Grep has option -c for that:
$ grep -Ec ' ([0-9]{1,3}\.){3}[0-9]{1,3}$' Mixed-Types.txt
35
(2) How does one move the wc -l [filename] counts into those last two scripts ?
With $(...);
$ head -$(wc -l < PartBB.txt) PartCC.txt > Resolved-2k-Domains.txt
$ tail -$(wc -l < PartCC.txt) PartAA.txt > Unresolved-two-dozen-Domains.txt
Notice also the removal of the useless uses of awk, which only copies the input here!, and sed (by redirecting wc's input so that it does not print the file name).
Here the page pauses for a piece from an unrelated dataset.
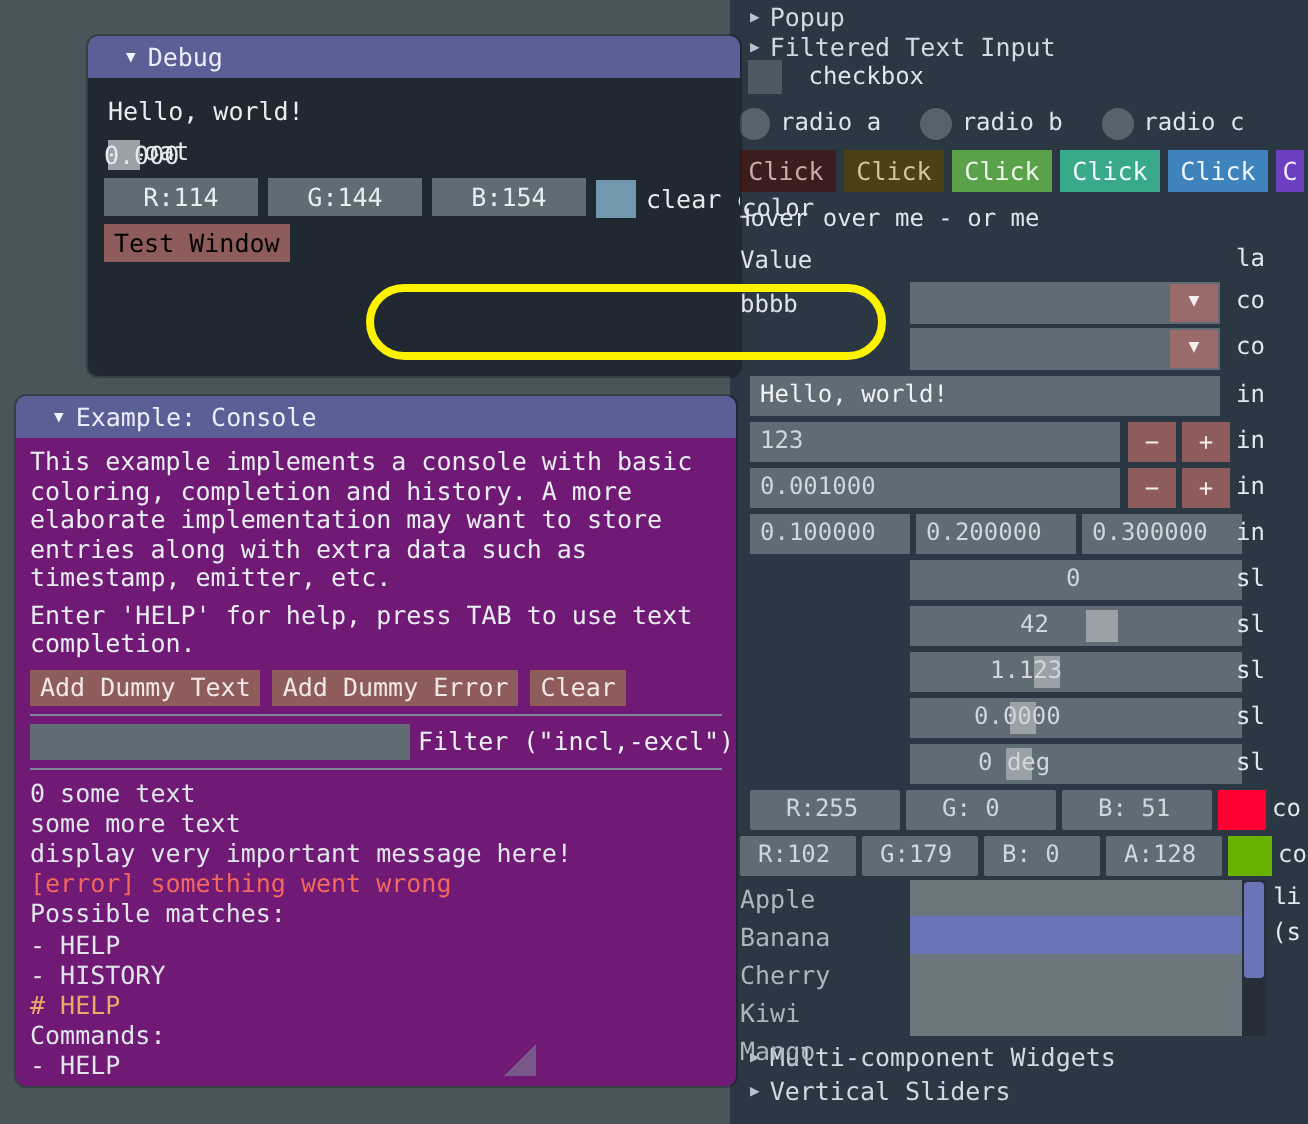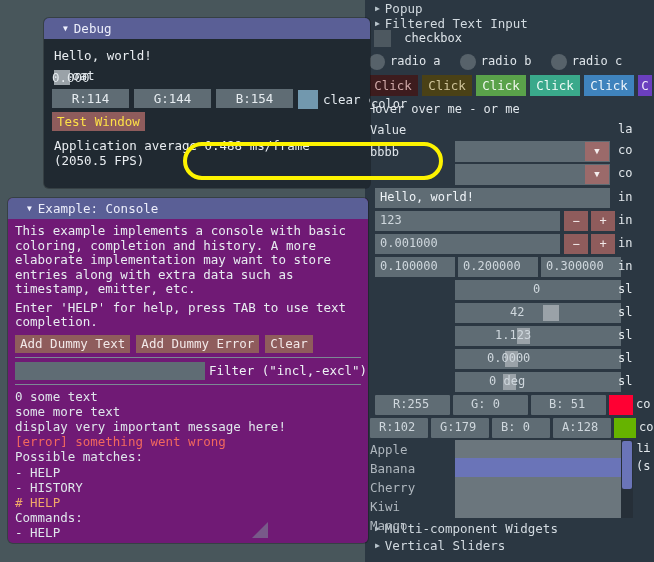"Test Window" .redbtn { color: #fde047 -> #000000 }
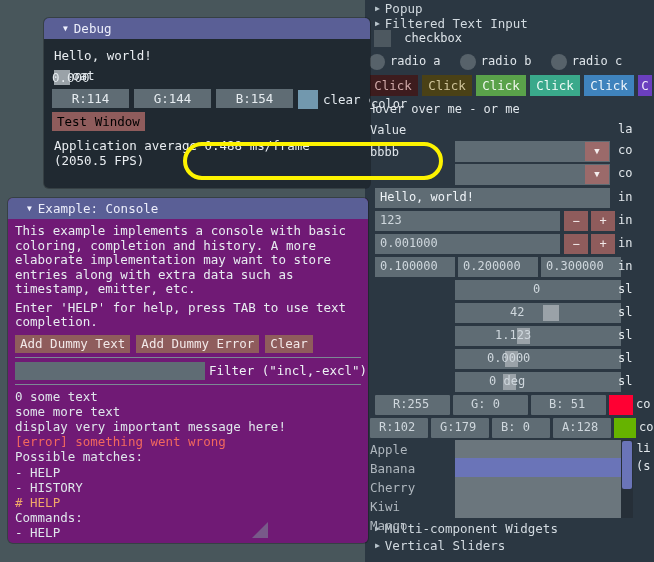"Application average 0.488 ms/frame" div.dbg-text { html: <div>Application average 0.488 ms/frame (2050.5 FPS)</div> -> none }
The lesson for today was to learn the use of "$" in sed and in head as well as the use of cut,
not to mention counting with grep.
Another related question comes up:
mboxgrep has no provision for a pattern file like that in grep, nor can one pipe in a pattern
one-at-a-time, as from awk. My workaround has been to create a huge script file with Leafpad,
which takes only a few keystrokes. Is there a better way of listing all the emails containing
the pattern(s) ? My big scripts are held up by the dig searches, not be processing their outputs.
For the shell to read the lines on the standard input one by one:
while read pattern
do
(... "$pattern" is the line ...)
done
As always, < can redirect the standard input so that the lines are read from a file ("$1" below, i.e., the first argument of the shell script):
while read pattern
do
(... "$pattern" is the line ...)
done < "$1"
Of course, the variable containing the line needs not be named "pattern".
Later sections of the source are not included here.